Only in conflict code is there some kind of profound difference between “retaliate” and “respond” (I’m fairly fluent and still cannot tell you what it is). Only conflict-code combatants care whether you call the high-tech fence that separates Israel from the Gaza Strip a “border” — which it technically is not because Gaza is not a country — especially now that hordes of Hamasniks have breached that border fence to massacre Israelis.

A decade ago, the International Press Institute issued “Use With Care,” a glossary of some 75 terms to avoid in describing the Israeli-Palestinian conflict. Some of these are important: The separation barrier Israel constructed after the deadly Second Intifada is not an “apartheid wall,” for example. It’s wrong to refer to “the government of Tel Aviv,” since Israel’s prime minister, president and Parliament all sit in Jerusalem, its capital. 

I tripped into “conflict code” shortly after I started my tour as Jerusalem bureau chief of The New York Times. I described Hebron as a “hotly disputed city,” not realizing that “disputed” is a term that right-leaning Zionists use instead of “occupied” to describe the West Bank. My email blew up — even though the article also stated clearly that “Israel began occupying the West Bank in 1967.” 
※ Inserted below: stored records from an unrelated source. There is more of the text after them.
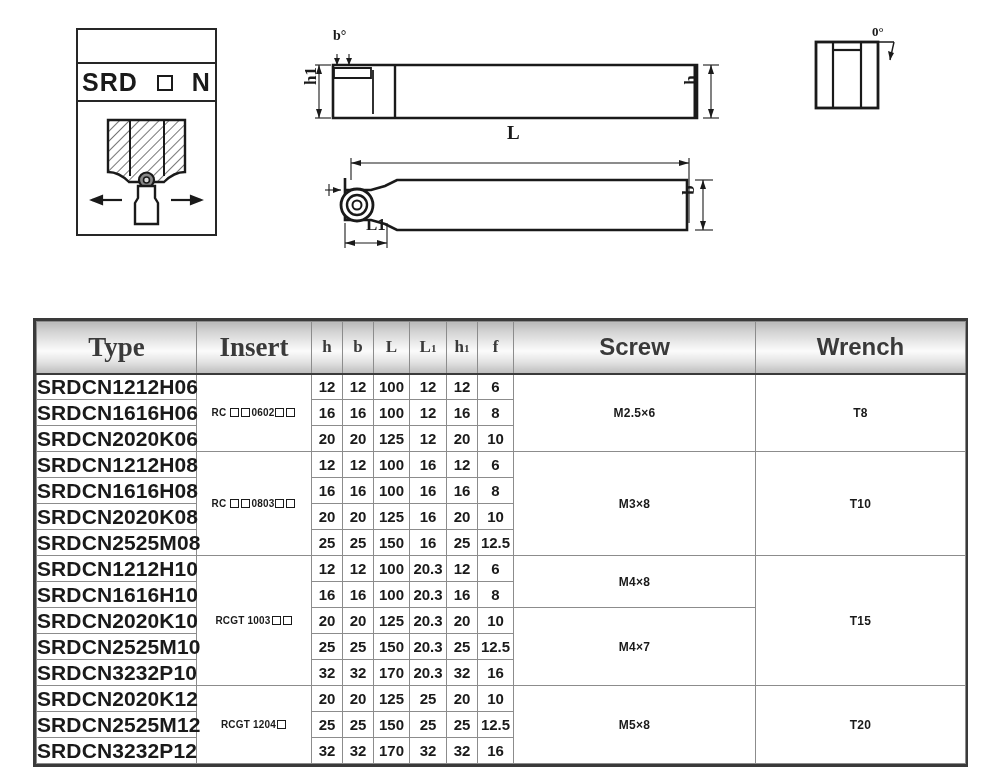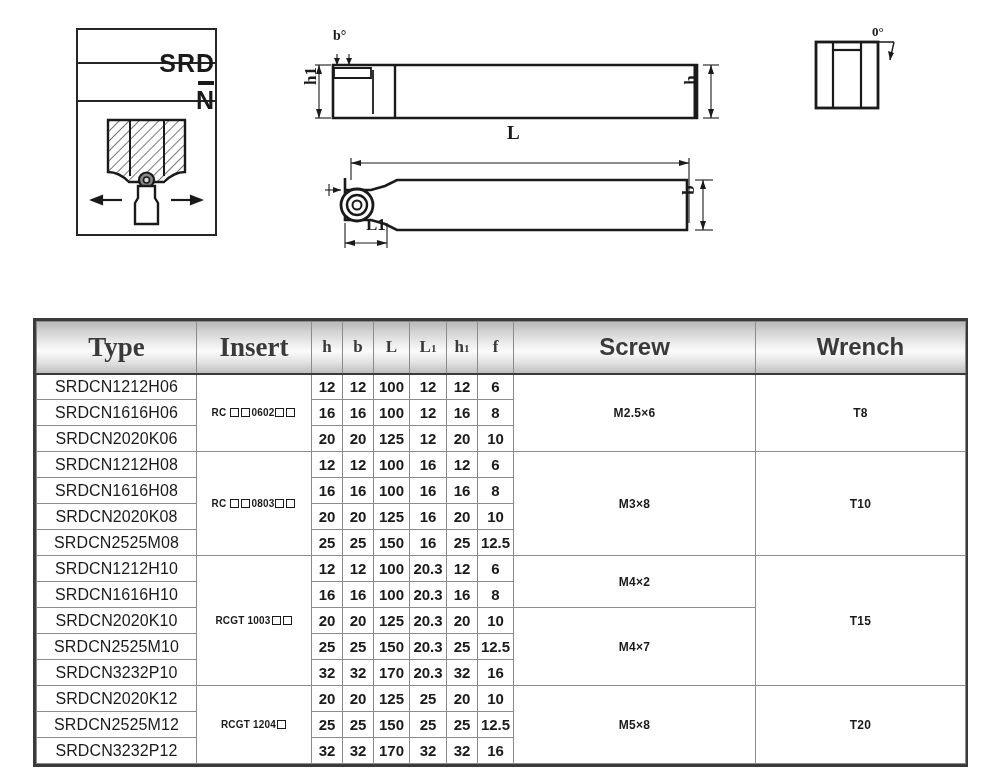--- a/index.html
+++ b/index.html
@@ -41,13 +41,12 @@
     height: 38px;
     border-bottom: 2px solid #262626;
     box-sizing: border-box;
-    display: flex; align-items: flex-end; justify-content: center;
-    gap: 2px;
+    display: flex; align-items: center; justify-content: center;
+    gap: 18px;
     font-size: 25px;
     font-weight: 700;
     letter-spacing: 1px;
     font-family: "Liberation Sans", sans-serif;
-    flex-direction: column;
   }
   #symbol-box .sb-code .sq {
     display: inline-block;

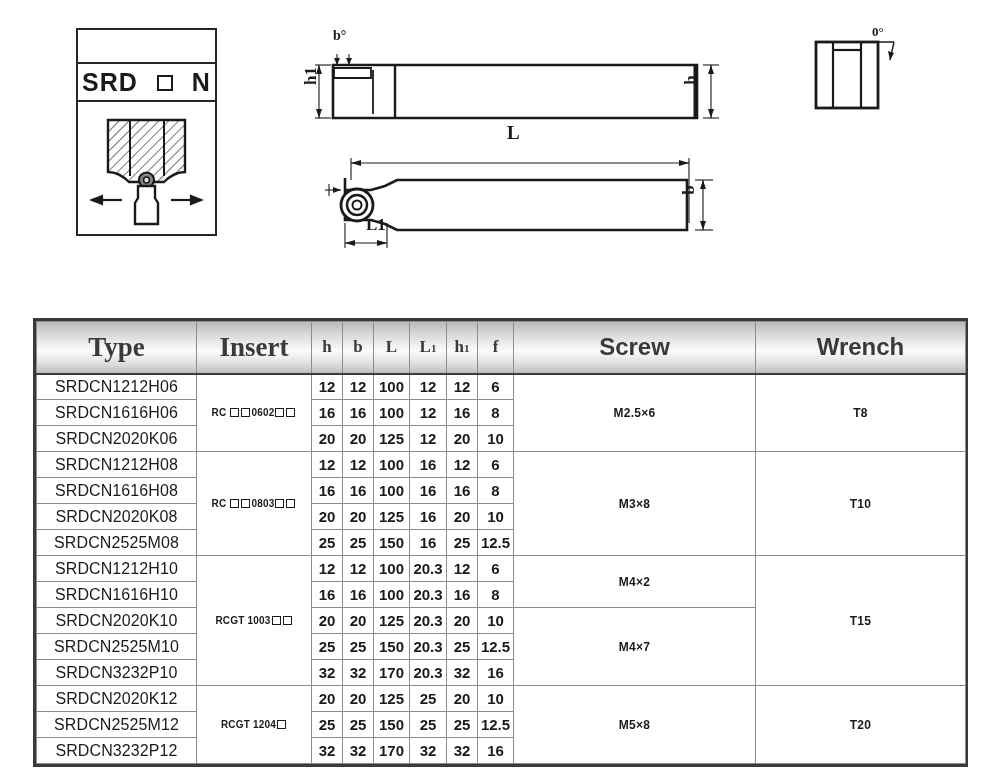--- a/index.html
+++ b/index.html
@@ -122,8 +122,8 @@
 
   tbody tr { height: 26px; }
   td.c-type {
-    font-size: 16px;
-    font-weight: 400;
+    font-size: 21px;
+    font-weight: 700;
     letter-spacing: 0.1px;
     font-family: "Liberation Sans", sans-serif;
   }

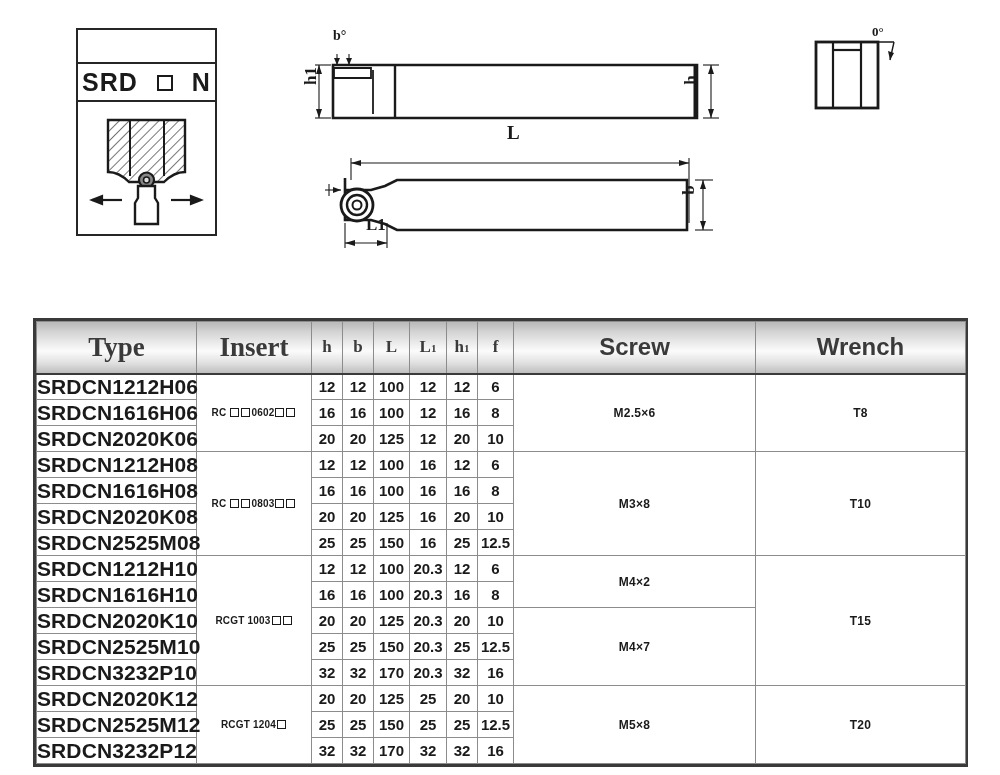--- a/index.html
+++ b/index.html
@@ -395,7 +395,7 @@
           <td class="c-num">20.3</td>
           <td class="c-num">12</td>
           <td class="c-num">6</td>
-          <td class="c-screw" rowspan="2">M4×2</td>
+          <td class="c-screw" rowspan="2">M4×8</td>
           <td class="c-wrench" rowspan="5">T15</td>
         </tr>
         <tr>

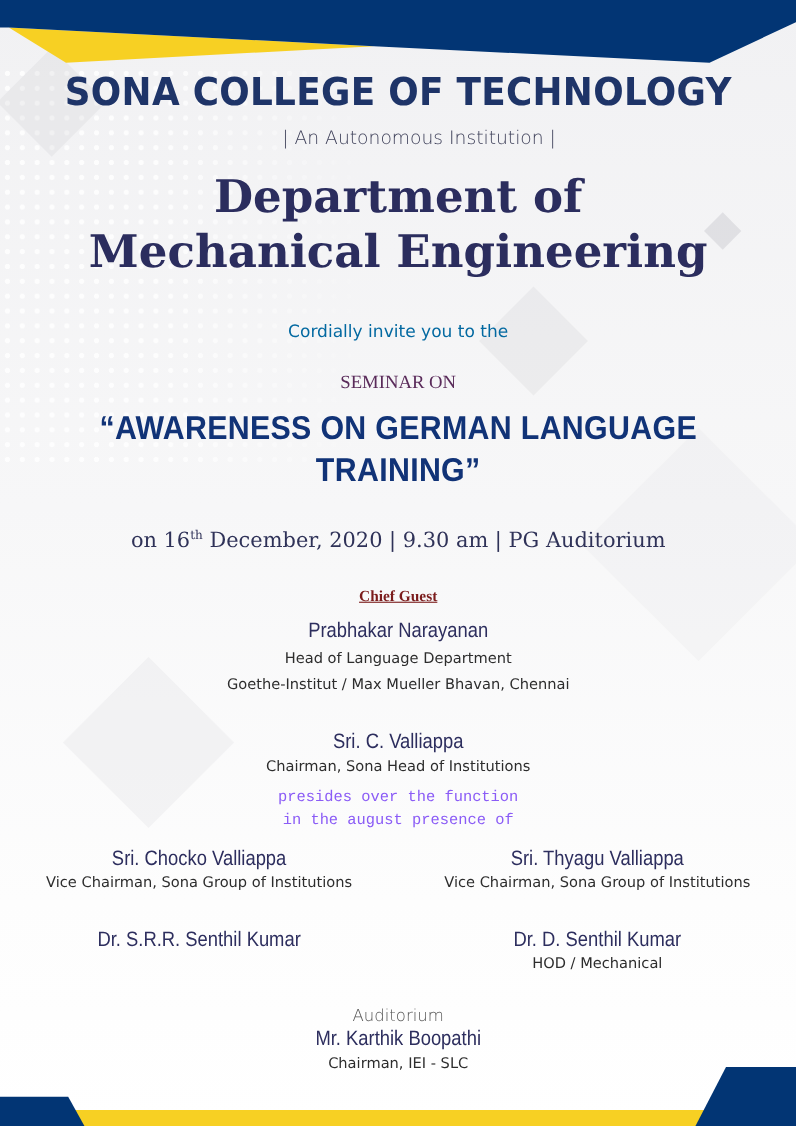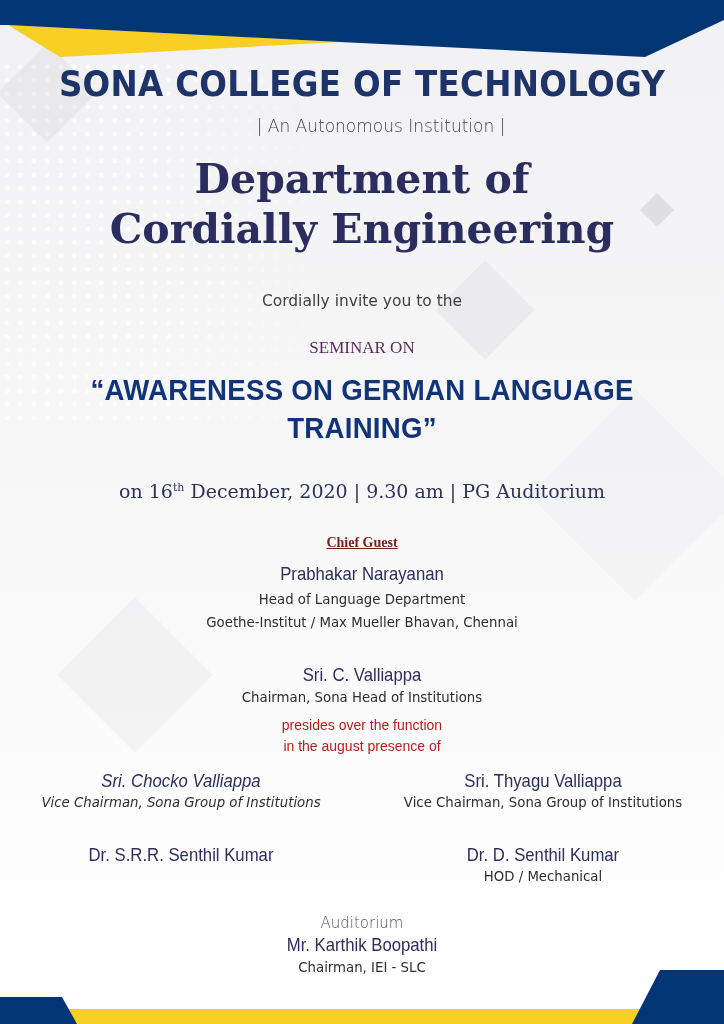--- a/index.html
+++ b/index.html
@@ -60,7 +60,7 @@
 <div class="center auto">| An Autonomous Institution |</div>
 <div class="center dept">
   <div>Department of</div>
-  <div>Cordially Engineering</div>
+  <div>Mechanical Engineering</div>
 </div>
 
 <div class="center cordially">Cordially invite you to the</div>

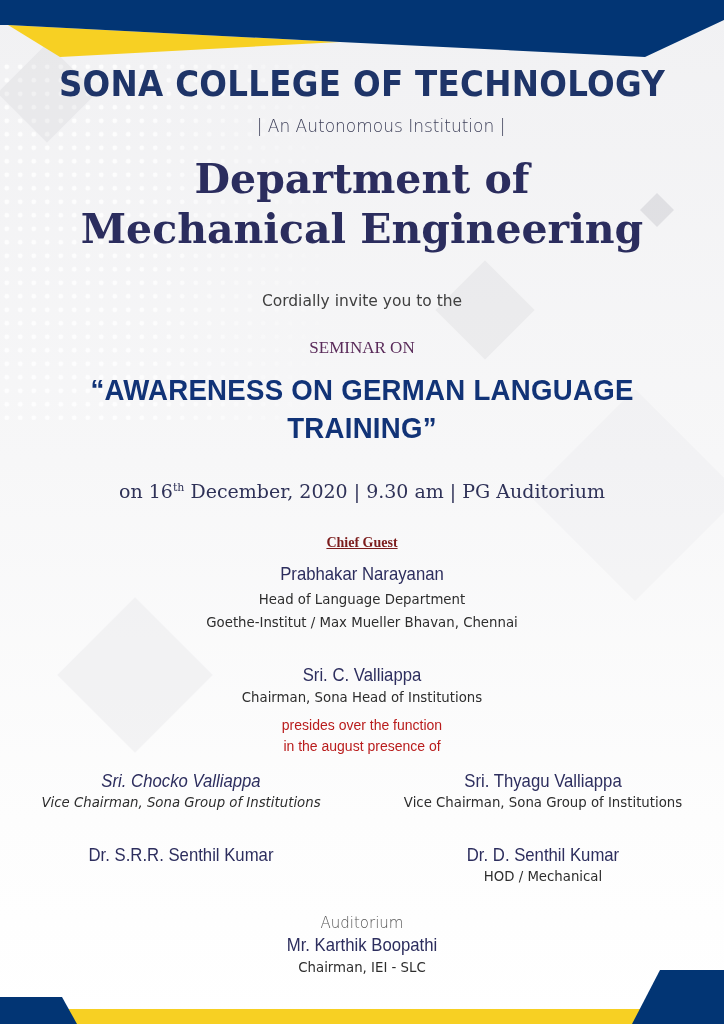--- a/index.html
+++ b/index.html
@@ -20,7 +20,7 @@
   .auto { top:116px; font-family:"DejaVu Sans", sans-serif; font-size:17px; color:#3d3f58; font-weight:300;margin-left:19px; }
   .dept { top:154px; font-family:"DejaVu Serif", serif; font-weight:bold; font-size:41px;
           line-height:50px; color:#2b2d5e; }
-  .cordially { top:292px; font-family:"DejaVu Sans", sans-serif; font-size:15.5px; color:#404040; }
+  .cordially { top:292px; font-family:"DejaVu Sans", sans-serif; font-size:15.5px; color:#0369a1; }
   .seminar { top:338px; font-family:"Liberation Serif", serif; font-size:17px; color:#5a2b5a; }
   .topic { top:371px; font-family:"Liberation Sans", sans-serif; font-weight:bold; font-size:30px;
            line-height:38px; color:#113377; letter-spacing:0.3px; transform:scaleX(0.92); }

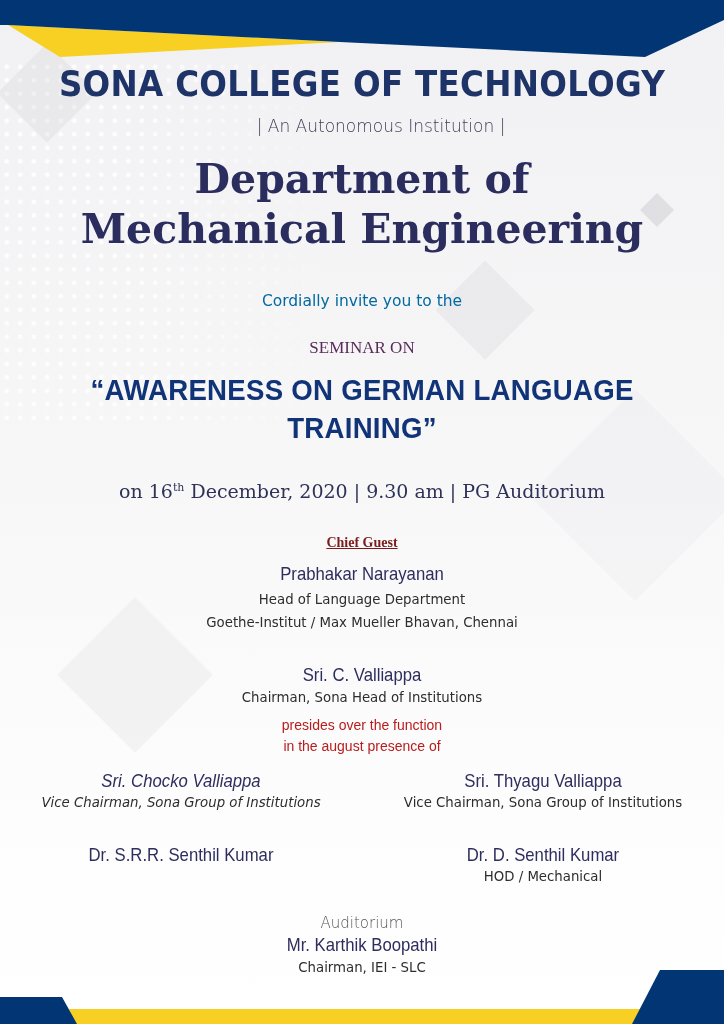--- a/index.html
+++ b/index.html
@@ -30,7 +30,7 @@
            color:#7b1c1c; text-decoration:underline; }
   .nm { font-family:"Liberation Sans", sans-serif; font-size:19px; color:#2d2e5e; transform:scaleX(0.88); }
   .ds { font-family:"DejaVu Sans", sans-serif; font-size:13.3px; color:#2d2d2d; }
-  .red { font-family:Liberation Sans, sans-serif; font-size:14px; color:#b91c1c; }
+  .red { font-family:Liberation Mono, monospace; font-size:14px; color:#8b5cf6; }
   .col { position:absolute; width:362px; text-align:center; }
   .coord { font-family:"DejaVu Sans", sans-serif; font-size:15px; color:#555; font-weight:300; }
 </style>

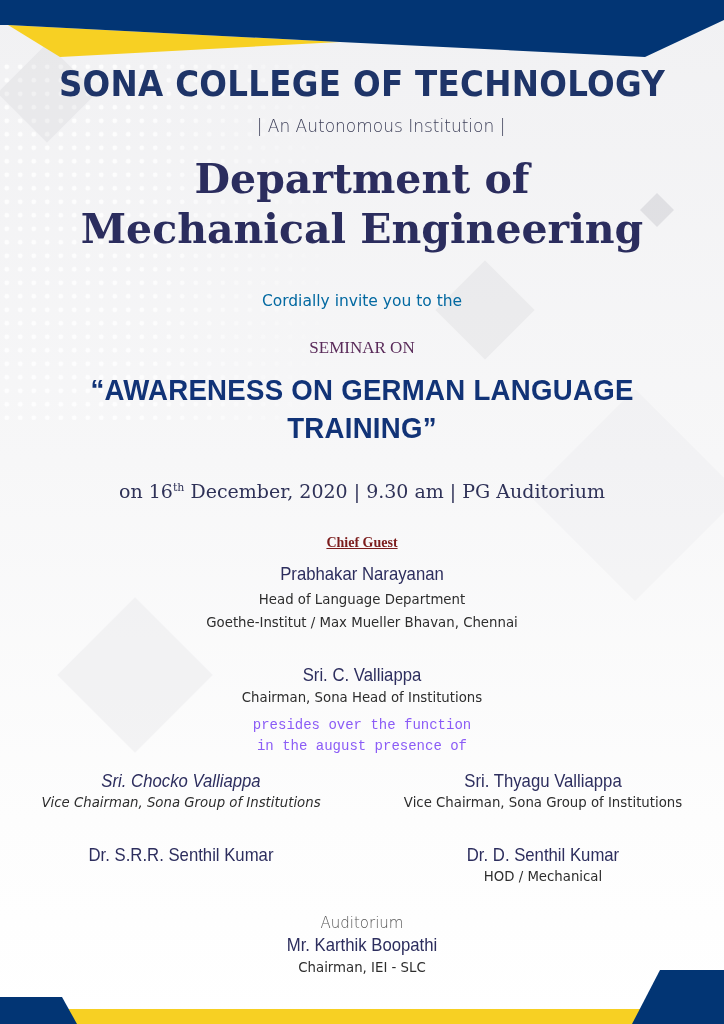--- a/index.html
+++ b/index.html
@@ -82,7 +82,7 @@
 <div class="center red" style="top:717px;">presides over the function</div>
 <div class="center red" style="top:738px;">in the august presence of</div>
 
-<div class="col" style="left:0;top:770px;font-style:italic;">
+<div class="col" style="left:0;top:770px;">
   <div class="nm">Sri. Chocko Valliappa</div>
   <div class="ds" style="margin-top:3px;">Vice Chairman, Sona Group of Institutions</div>
 </div>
Hebron is in fact both occupied and hotly disputed. Just like Hamasniks are both militants and terrorists.

Last week, I got an incensed email from a woman who identified herself as a progressive Democrat. “They are terrorists,” she wrote. “Please name them for what they are.” I was stunned because the column she was responding to had called them terrorists. I went back to check; it used the words terrorism, terrorist or terror attack seven times, “militants” three. 

For what it’s worth, I checked Google on Sunday morning, and there were 253 million results for “Hamas terrorists” and 120 million for “Hamas militants.” 

Words matter. I’ve spent my career using words to help people understand our complicated, sad, maddening world. I understand, deeply, that the Israeli-Palestinian conflict is one of narratives that are intrinsic to many people’s identities, and that only makes it all more emotional. 

But we can no longer afford to fight over words, especially words whose meanings are as similar as “militant” and “terrorist.” Too much is at stake.